-------- SOURCE MATERIAL --------
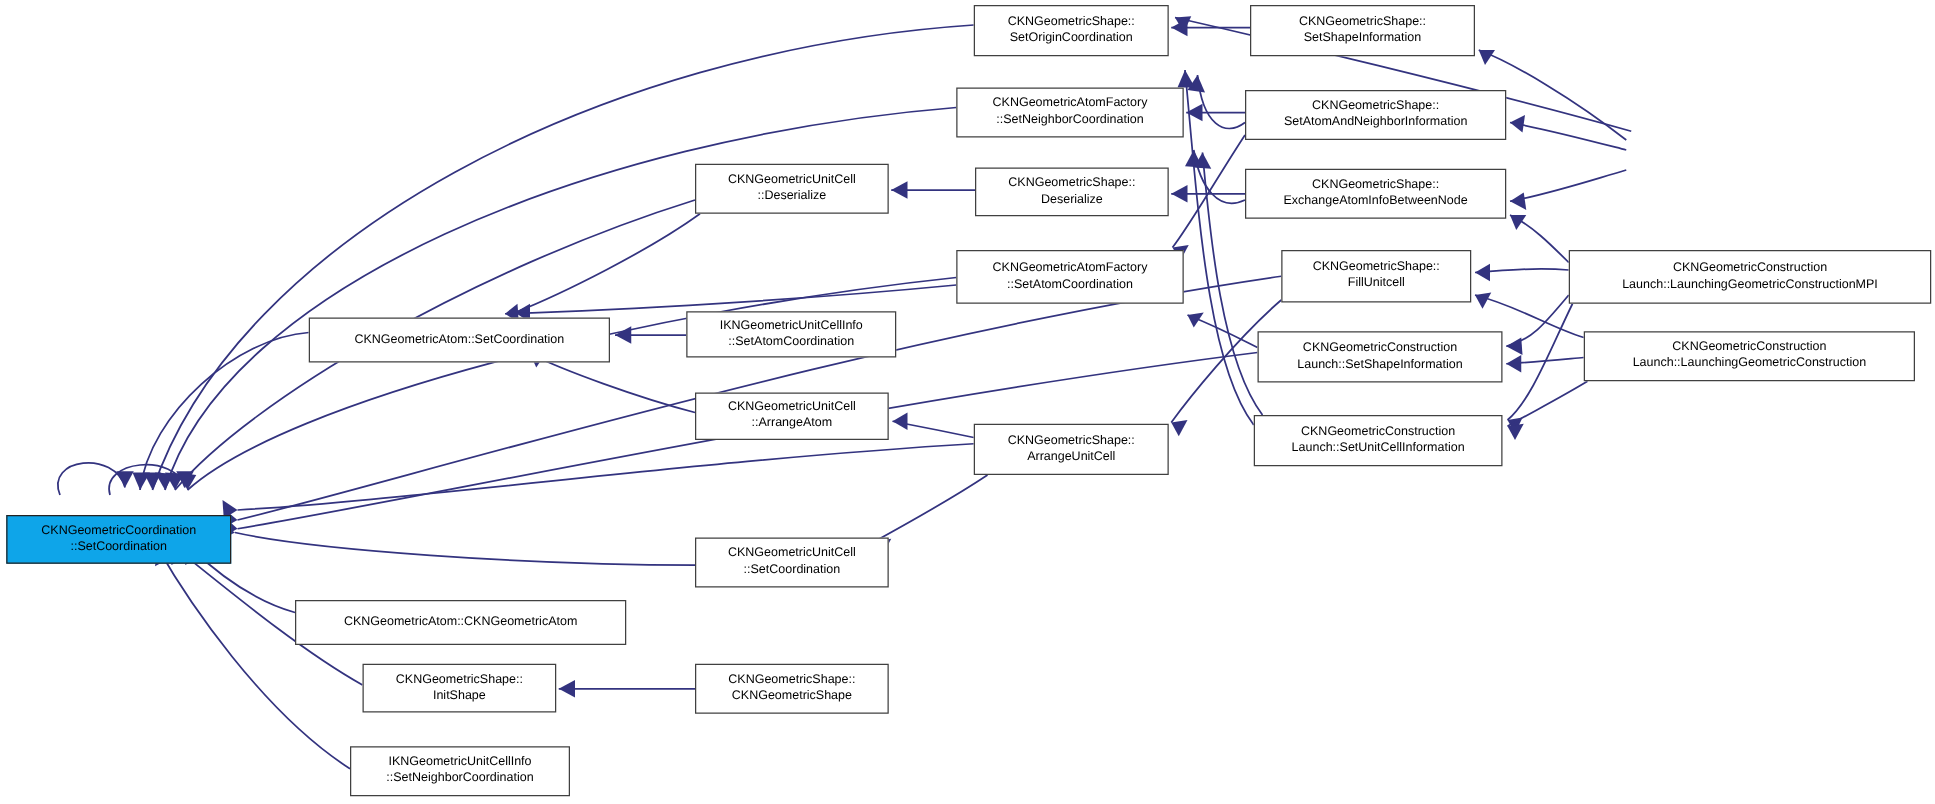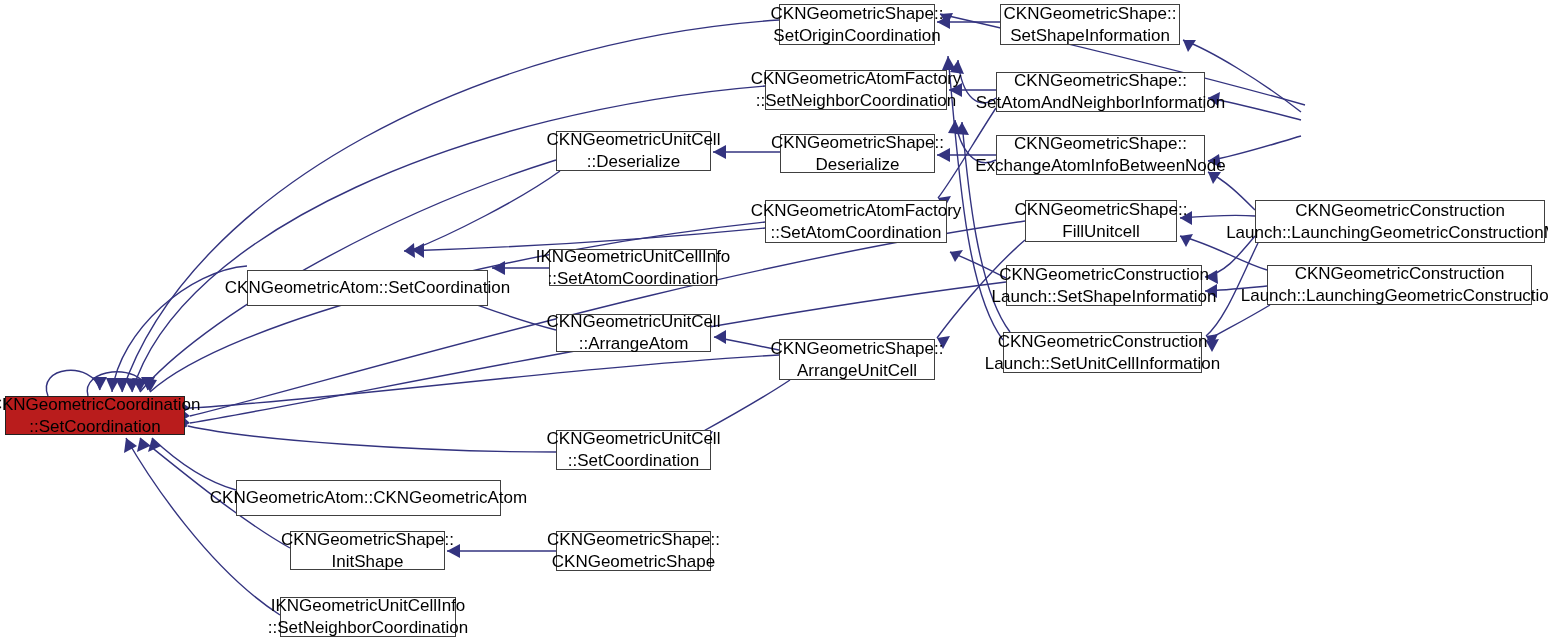--- a/index.html
+++ b/index.html
@@ -29,7 +29,7 @@
     border: 1px solid #404040;
     background: #ffffff;
     color: #000000;
-    font-size: 17px;
+    font-size: 10px;
     line-height: 1.28;
     text-align: center;
     display: flex;

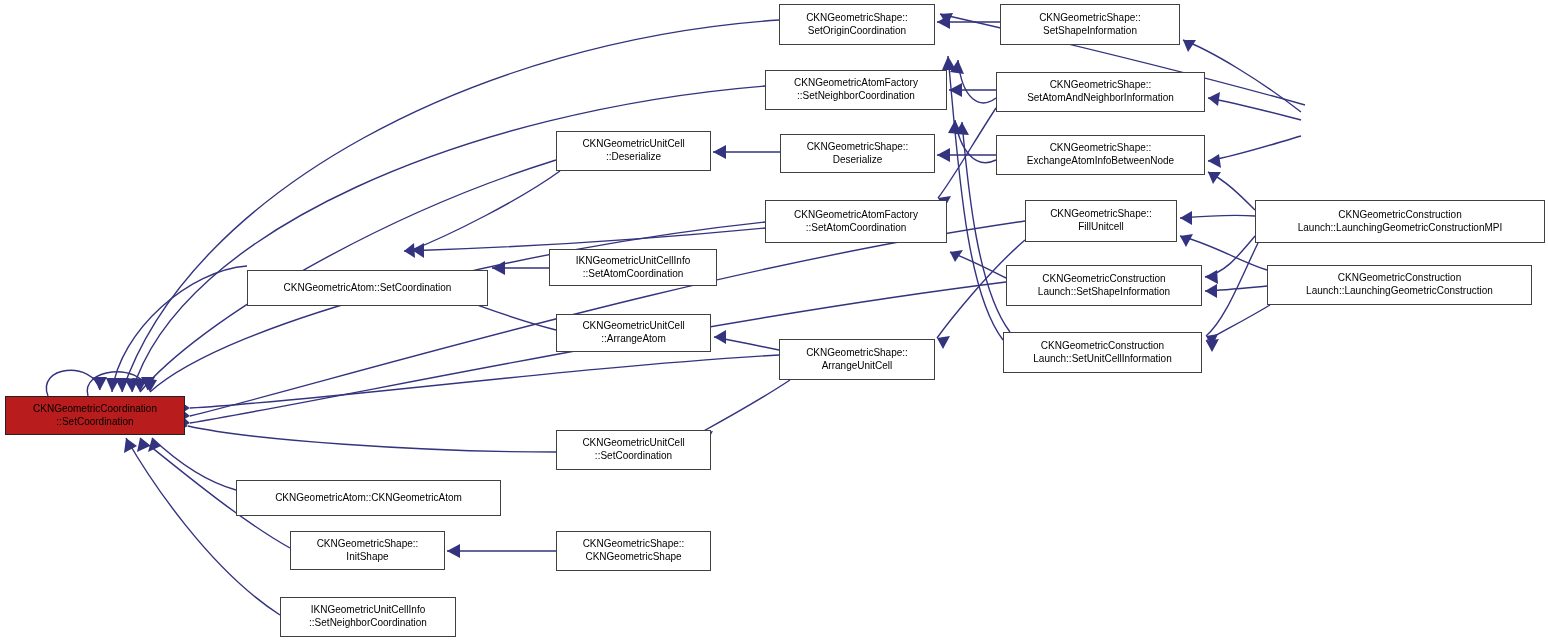--- a/index.html
+++ b/index.html
@@ -138,7 +138,7 @@
     </svg>
 <div class="node current" style="left: 5px; top: 396px; width: 180px; height: 39px;">CKNGeometricCoordination
 ::SetCoordination</div>
-    <div class="node" style="left: 247px; top: 270px; width: 241px; height: 27px;">CKNGeometricAtom::SetCoordination</div>
+    <div class="node" style="left: 247px; top: 254px; width: 241px; height: 27px;">CKNGeometricAtom::SetCoordination</div>
     <div class="node" style="left: 556px; top: 131px; width: 155px; height: 40px;">CKNGeometricUnitCell
 ::Deserialize</div>
     <div class="node" style="left: 549px; top: 249px; width: 168px; height: 37px;">IKNGeometricUnitCellInfo

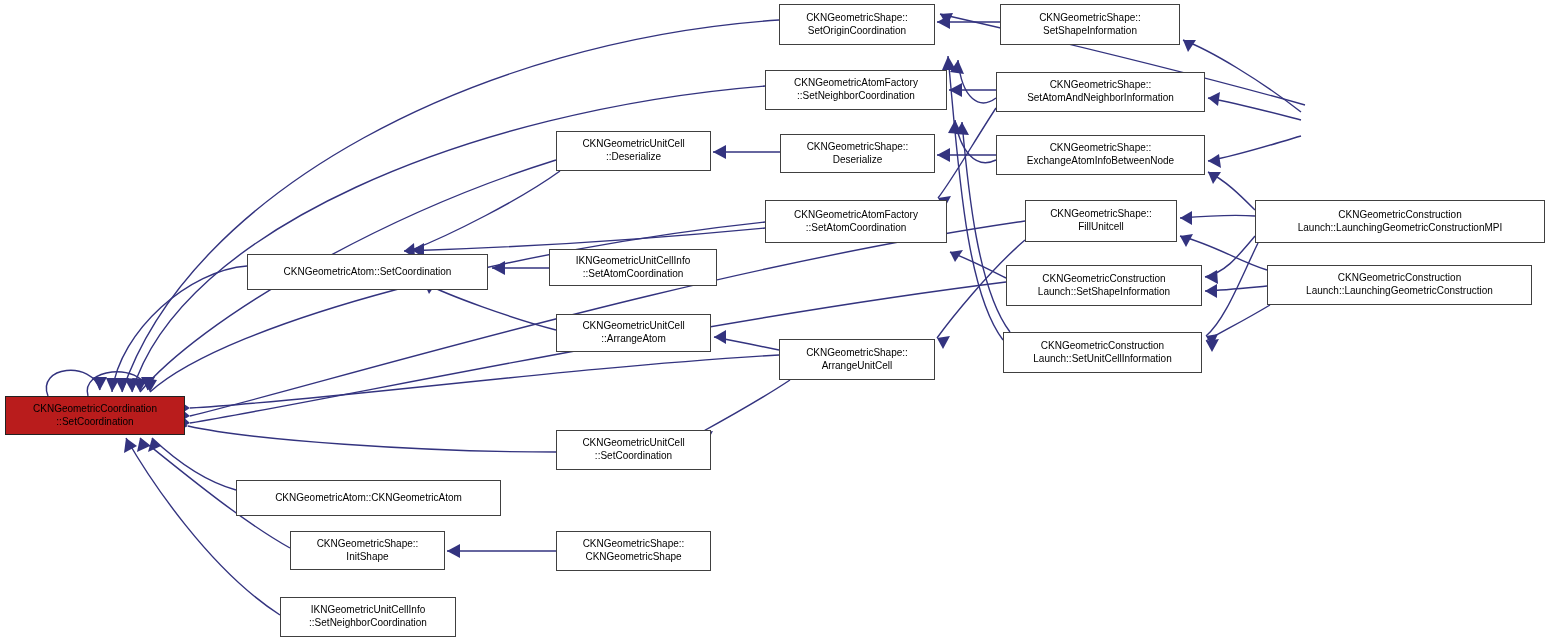--- a/index.html
+++ b/index.html
@@ -40,8 +40,9 @@
     z-index: 5;
   }
   .node.current {
-    background: #b91c1c;
+    background: #0ea5e9;
     border-color: #222222;
+    margin-top: 16px;
   }
 </style>
 </head>

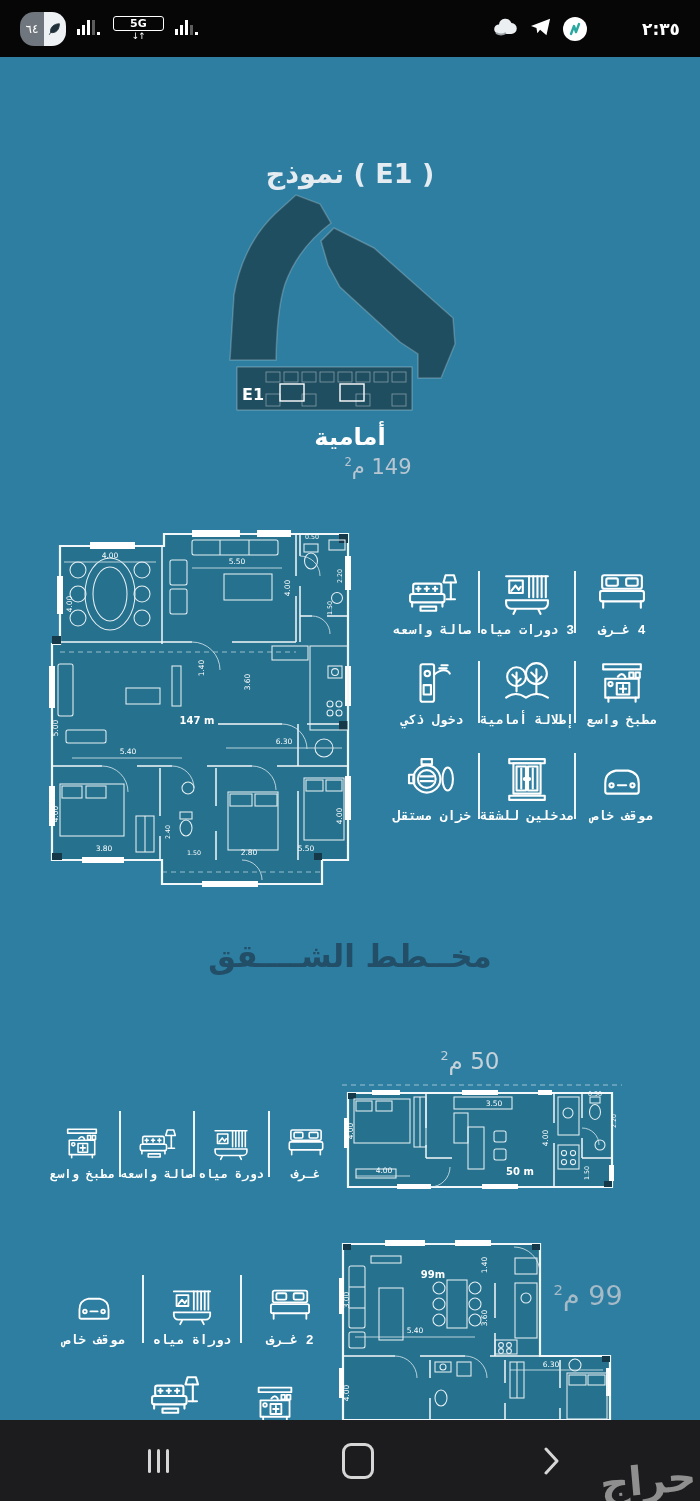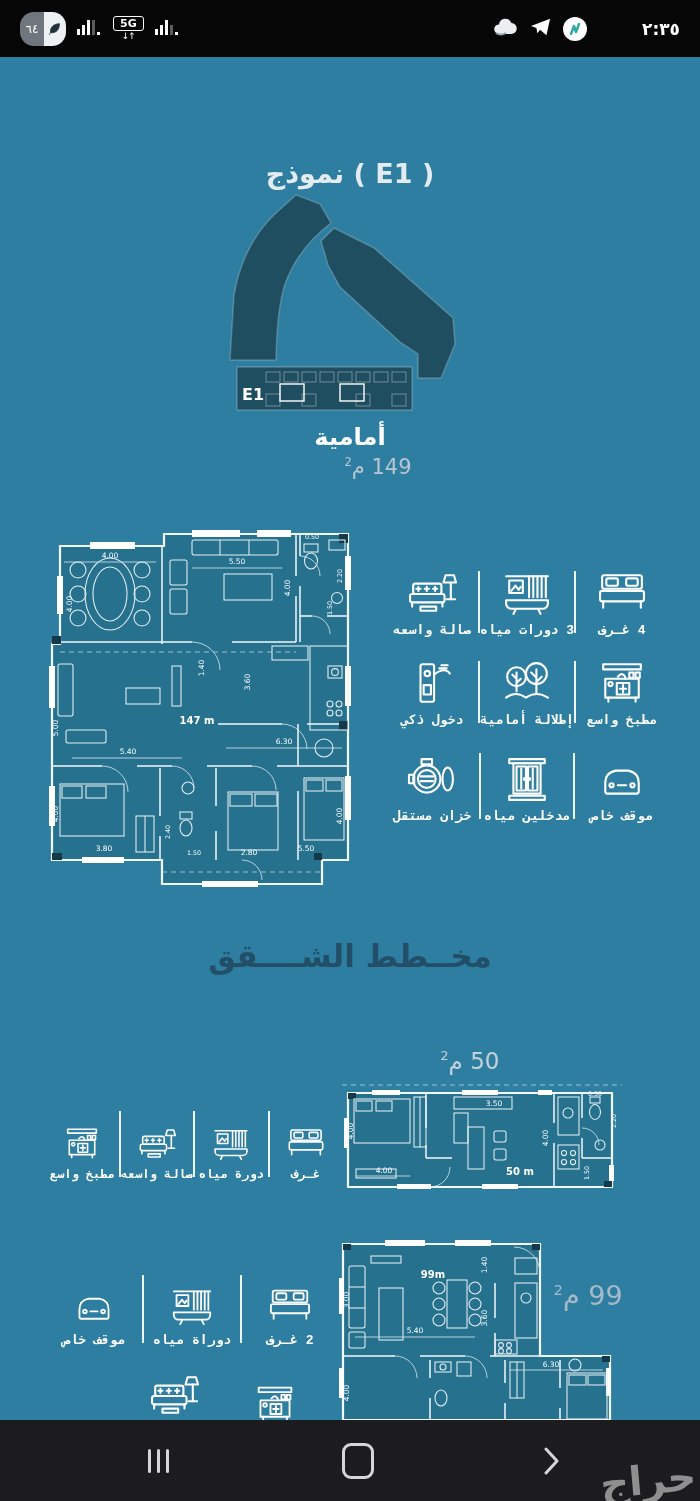--- a/index.html
+++ b/index.html
@@ -19,7 +19,7 @@
   .batt-leaf{background:#edf1f3;display:flex;align-items:center;justify-content:center;flex:1;}
   .sig svg rect{fill:#fff;}
   .fiveg{display:flex;flex-direction:column;align-items:center;line-height:1;color:#fff;}
-  .fiveg b{font-size:11px;border:1.6px solid #fff;border-radius:3px;padding:1px 6px;font-weight:700;}
+  .fiveg b{font-size:11px;border:1.6px solid #fff;border-radius:3px;padding:1px 16px;font-weight:700;}
   .fiveg span{font-size:9px;margin-top:1px;letter-spacing:-1px;}
   .sb-time{color:#fff;font-size:17px;font-weight:700;letter-spacing:1px;margin-left:44px;}
   .stocks-circle{width:24px;height:24px;background:#fff;border-radius:50%;display:flex;align-items:center;justify-content:center;}

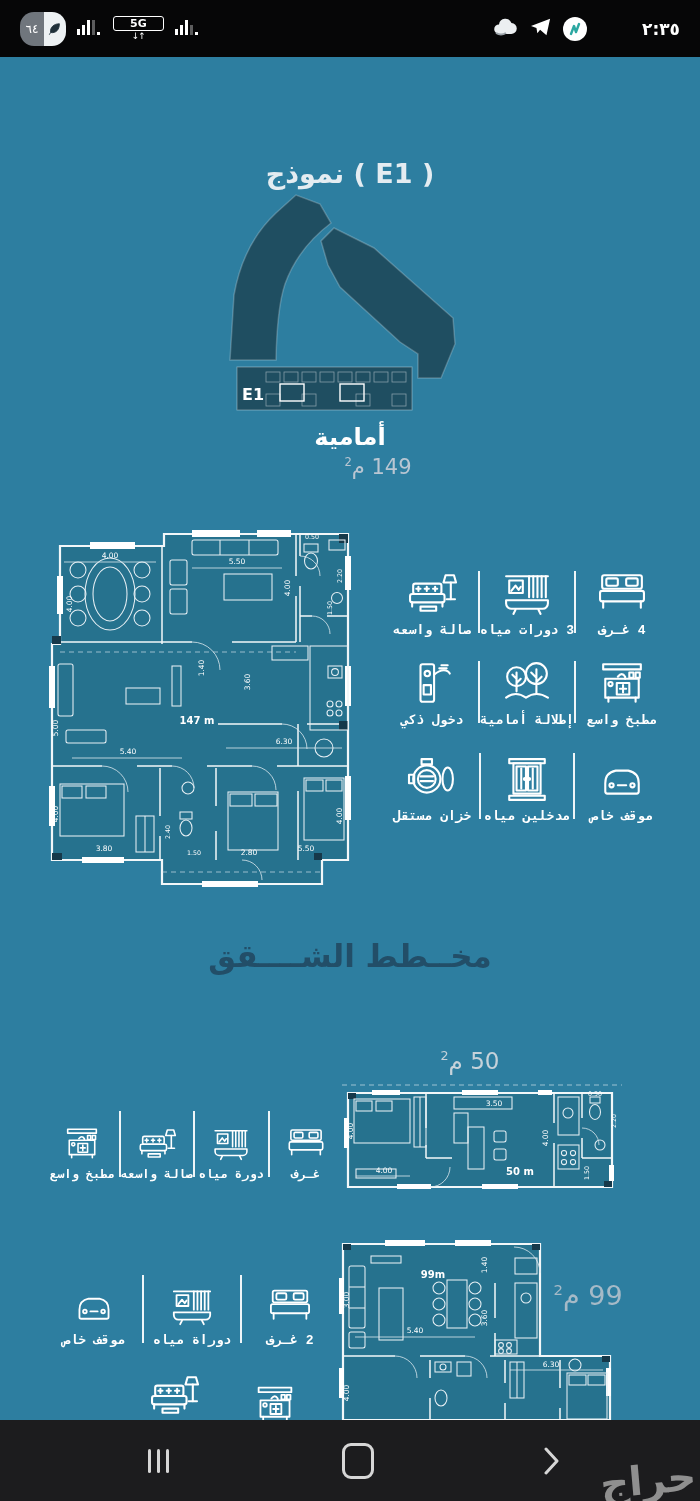--- a/index.html
+++ b/index.html
@@ -444,7 +444,7 @@
       <svg class="fico ico-lg">
           <use href="#i-double-door"></use>
         </svg>
-      <span class="flabel">مدخلين مياه</span>
+      <span class="flabel">مدخلين للشقة</span>
     </div>
     <i class="vdiv"></i>
     <div class="feat">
--------
PROBLEM DETAILS:
Your answer must be the full listing, word for word, minus any images.

EXERCISE RESPONSE:
--- a/index.html
+++ b/index.html
@@ -29,7 +29,7 @@
     border: 1px solid #404040;
     background: #ffffff;
     color: #000000;
-    font-size: 17px;
+    font-size: 10px;
     line-height: 1.28;
     text-align: center;
     display: flex;

--- a/index.html
+++ b/index.html
@@ -138,7 +138,7 @@
     </svg>
 <div class="node current" style="left: 5px; top: 396px; width: 180px; height: 39px;">CKNGeometricCoordination
 ::SetCoordination</div>
-    <div class="node" style="left: 247px; top: 270px; width: 241px; height: 27px;">CKNGeometricAtom::SetCoordination</div>
+    <div class="node" style="left: 247px; top: 254px; width: 241px; height: 27px;">CKNGeometricAtom::SetCoordination</div>
     <div class="node" style="left: 556px; top: 131px; width: 155px; height: 40px;">CKNGeometricUnitCell
 ::Deserialize</div>
     <div class="node" style="left: 549px; top: 249px; width: 168px; height: 37px;">IKNGeometricUnitCellInfo

--- a/index.html
+++ b/index.html
@@ -40,8 +40,9 @@
     z-index: 5;
   }
   .node.current {
-    background: #b91c1c;
+    background: #0ea5e9;
     border-color: #222222;
+    margin-top: 16px;
   }
 </style>
 </head>

--- a/index.html
+++ b/index.html
@@ -19,7 +19,7 @@
   .batt-leaf{background:#edf1f3;display:flex;align-items:center;justify-content:center;flex:1;}
   .sig svg rect{fill:#fff;}
   .fiveg{display:flex;flex-direction:column;align-items:center;line-height:1;color:#fff;}
-  .fiveg b{font-size:11px;border:1.6px solid #fff;border-radius:3px;padding:1px 6px;font-weight:700;}
+  .fiveg b{font-size:11px;border:1.6px solid #fff;border-radius:3px;padding:1px 16px;font-weight:700;}
   .fiveg span{font-size:9px;margin-top:1px;letter-spacing:-1px;}
   .sb-time{color:#fff;font-size:17px;font-weight:700;letter-spacing:1px;margin-left:44px;}
   .stocks-circle{width:24px;height:24px;background:#fff;border-radius:50%;display:flex;align-items:center;justify-content:center;}

--- a/index.html
+++ b/index.html
@@ -444,7 +444,7 @@
       <svg class="fico ico-lg">
           <use href="#i-double-door"></use>
         </svg>
-      <span class="flabel">مدخلين مياه</span>
+      <span class="flabel">مدخلين للشقة</span>
     </div>
     <i class="vdiv"></i>
     <div class="feat">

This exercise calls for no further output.